- _Directions for this task_: Images do not belong in the copy. Set down all the entries exactly.

- _Material for the task_:
........

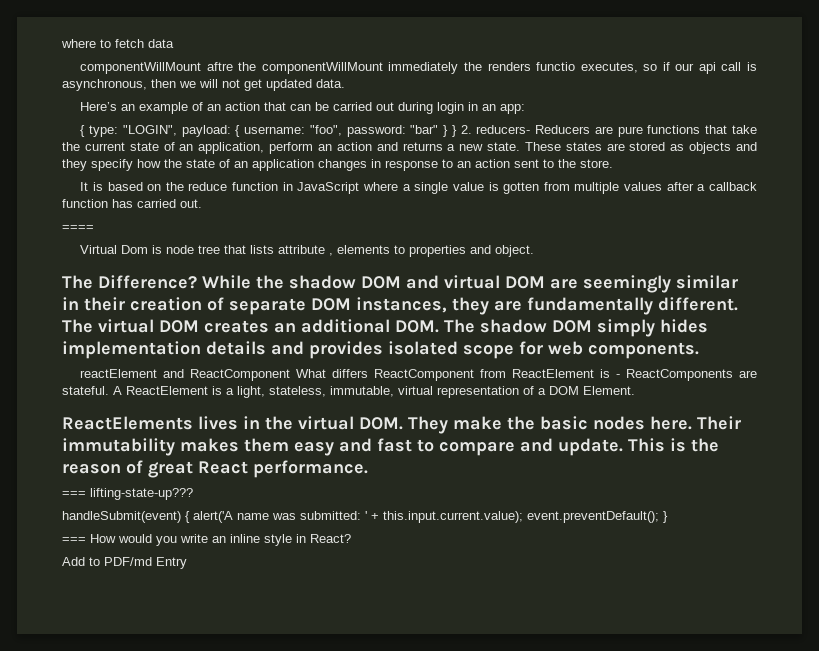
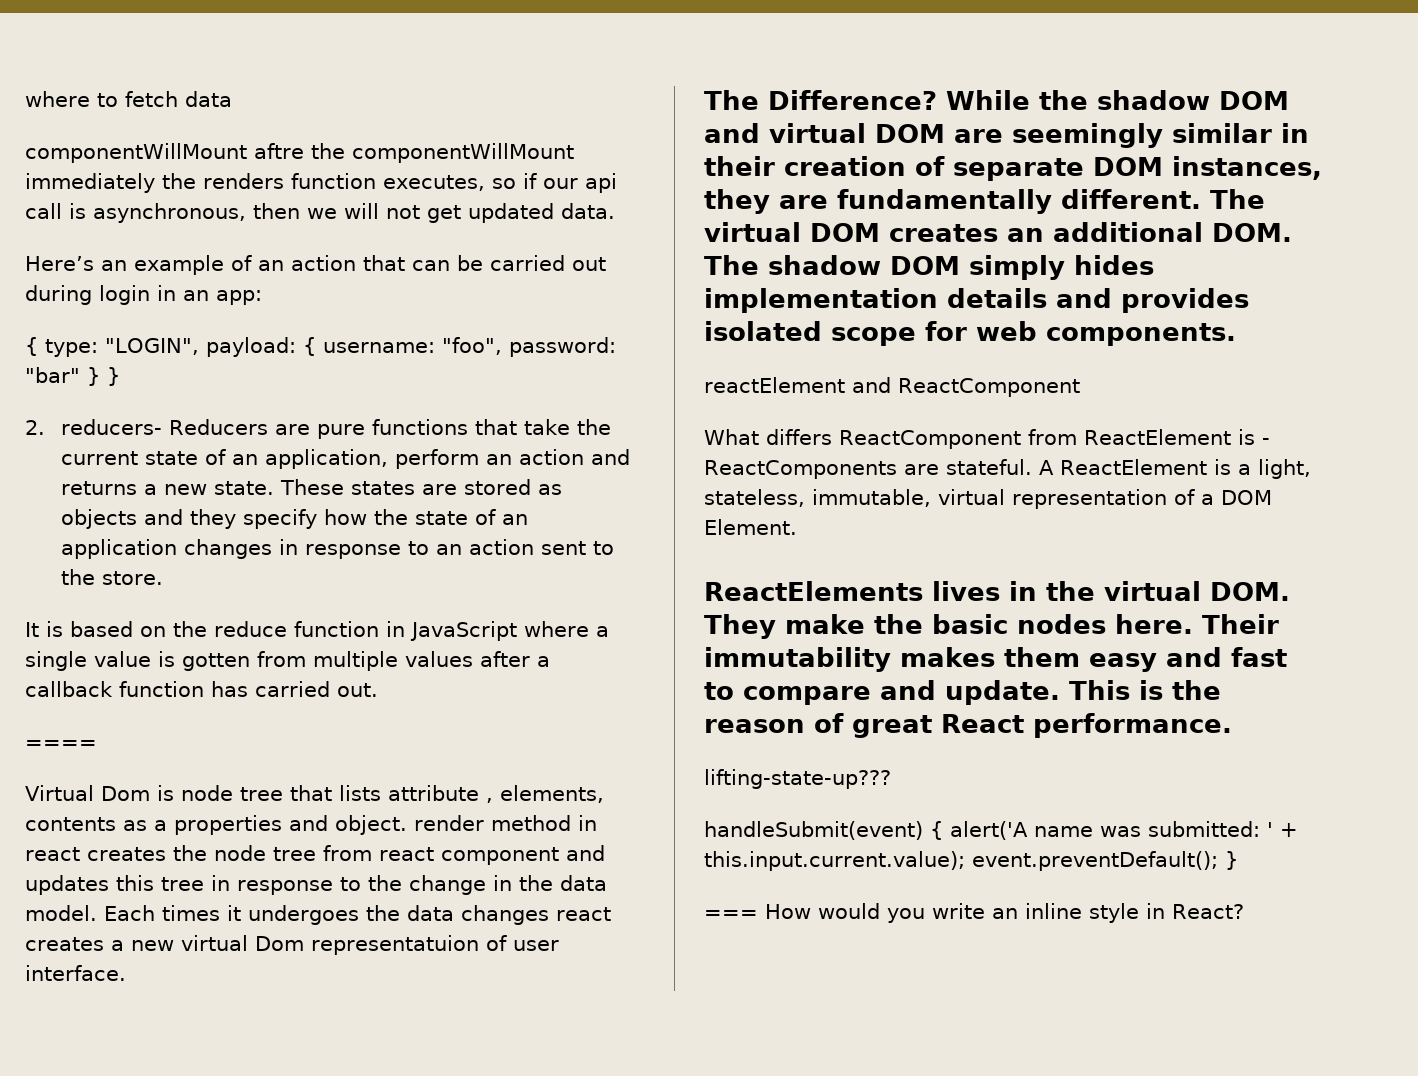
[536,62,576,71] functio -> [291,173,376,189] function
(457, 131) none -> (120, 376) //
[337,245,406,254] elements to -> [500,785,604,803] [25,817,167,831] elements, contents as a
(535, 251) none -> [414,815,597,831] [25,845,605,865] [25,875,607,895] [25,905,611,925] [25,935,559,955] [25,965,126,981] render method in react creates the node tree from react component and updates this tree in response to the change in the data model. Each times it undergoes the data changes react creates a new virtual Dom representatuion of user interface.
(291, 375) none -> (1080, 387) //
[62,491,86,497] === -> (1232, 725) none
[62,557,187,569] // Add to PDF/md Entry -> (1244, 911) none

........

- _Problem solution_:
[536,62,576,71] functio -> [291,173,376,189] function
(457, 131) none -> (120, 376) //
[337,245,406,254] elements to -> [500,785,604,803] [25,817,167,831] elements, contents as a
(535, 251) none -> [414,815,597,831] [25,845,605,865] [25,875,607,895] [25,905,611,925] [25,935,559,955] [25,965,126,981] render method in react creates the node tree from react component and updates this tree in response to the change in the data model. Each times it undergoes the data changes react creates a new virtual Dom representatuion of user interface.
(291, 375) none -> (1080, 387) //
[62,491,86,497] === -> (1232, 725) none
[62,557,187,569] // Add to PDF/md Entry -> (1244, 911) none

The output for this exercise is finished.